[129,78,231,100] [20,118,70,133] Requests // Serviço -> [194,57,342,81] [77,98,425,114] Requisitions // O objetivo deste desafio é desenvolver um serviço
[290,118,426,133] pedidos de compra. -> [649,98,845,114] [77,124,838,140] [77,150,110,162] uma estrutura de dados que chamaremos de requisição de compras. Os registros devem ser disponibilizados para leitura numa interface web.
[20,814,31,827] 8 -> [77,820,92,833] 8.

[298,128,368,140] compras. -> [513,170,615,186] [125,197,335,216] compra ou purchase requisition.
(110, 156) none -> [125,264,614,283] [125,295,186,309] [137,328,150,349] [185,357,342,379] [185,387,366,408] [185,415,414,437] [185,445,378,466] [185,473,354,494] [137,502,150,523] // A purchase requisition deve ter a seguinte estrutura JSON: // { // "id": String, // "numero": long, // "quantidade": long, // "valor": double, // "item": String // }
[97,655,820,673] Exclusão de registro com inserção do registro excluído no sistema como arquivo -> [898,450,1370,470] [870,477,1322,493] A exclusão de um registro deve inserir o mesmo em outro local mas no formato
#####
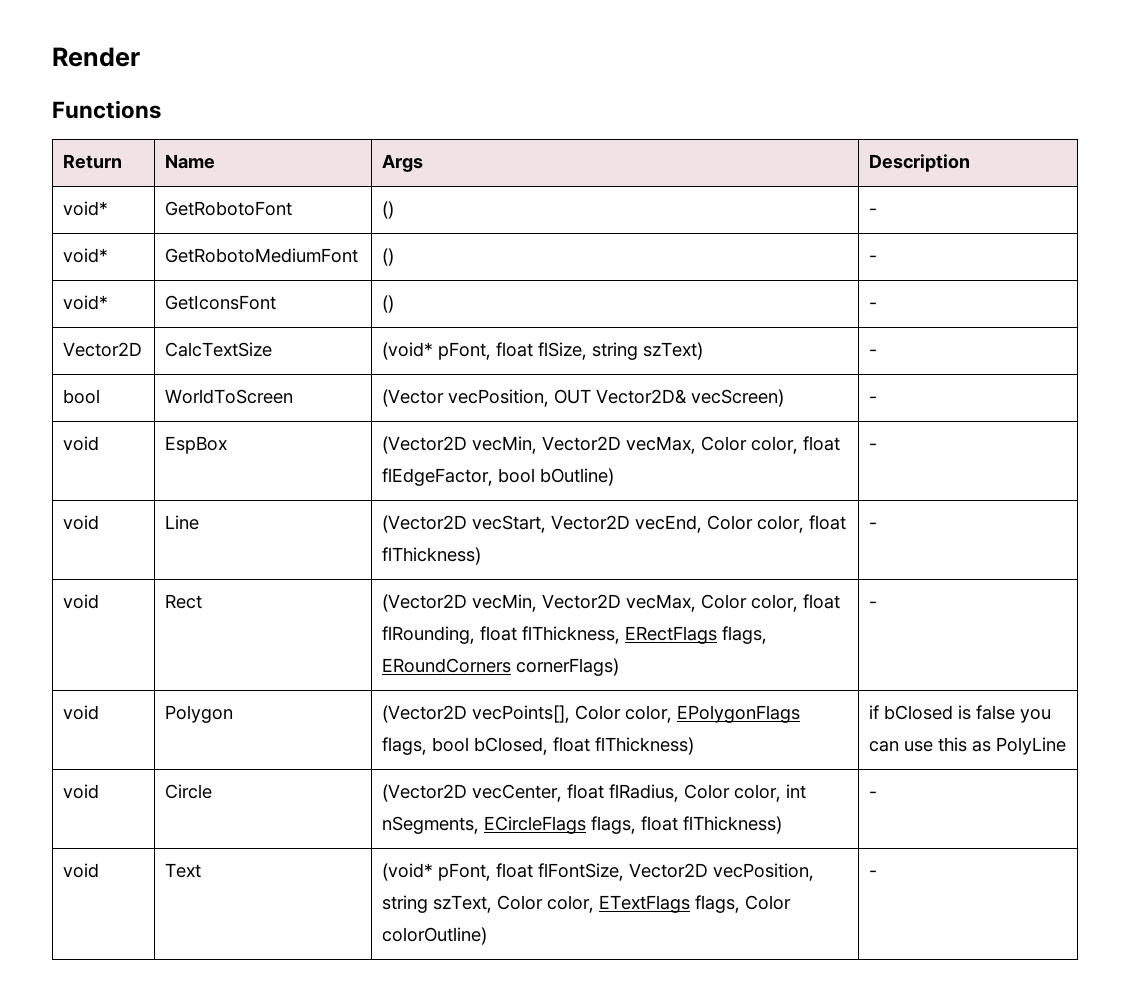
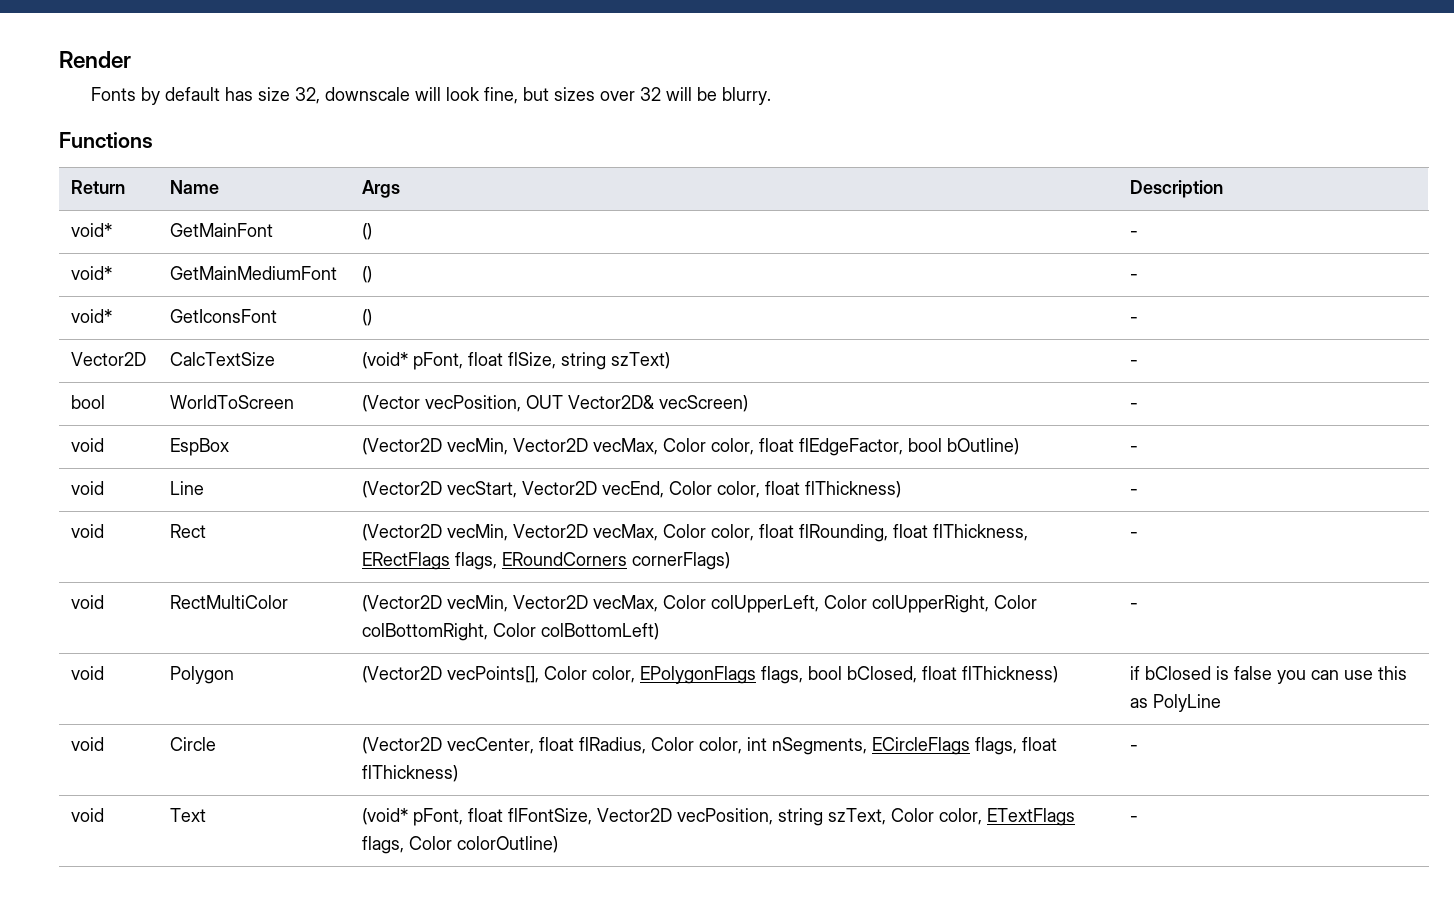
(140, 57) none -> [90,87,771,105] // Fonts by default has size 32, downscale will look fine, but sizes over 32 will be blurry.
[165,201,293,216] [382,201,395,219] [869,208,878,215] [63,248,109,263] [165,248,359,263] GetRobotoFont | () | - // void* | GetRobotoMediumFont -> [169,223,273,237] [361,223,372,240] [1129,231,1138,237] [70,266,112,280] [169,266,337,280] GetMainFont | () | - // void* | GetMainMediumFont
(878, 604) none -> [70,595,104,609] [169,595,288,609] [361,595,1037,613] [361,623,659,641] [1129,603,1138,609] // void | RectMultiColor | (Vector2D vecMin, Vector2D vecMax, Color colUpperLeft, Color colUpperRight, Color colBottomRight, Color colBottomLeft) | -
#####
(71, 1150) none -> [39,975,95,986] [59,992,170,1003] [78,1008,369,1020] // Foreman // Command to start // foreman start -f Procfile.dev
#####
Every line of the listing above that contains "purchase" is to be copied.

* _Exercise result_:
[298,128,368,140] compras. -> [513,170,615,186] [125,197,335,216] compra ou purchase requisition.
(110, 156) none -> [125,264,614,283] [125,295,186,309] [137,328,150,349] [185,357,342,379] [185,387,366,408] [185,415,414,437] [185,445,378,466] [185,473,354,494] [137,502,150,523] // A purchase requisition deve ter a seguinte estrutura JSON: // { // "id": String, // "numero": long, // "quantidade": long, // "valor": double, // "item": String // }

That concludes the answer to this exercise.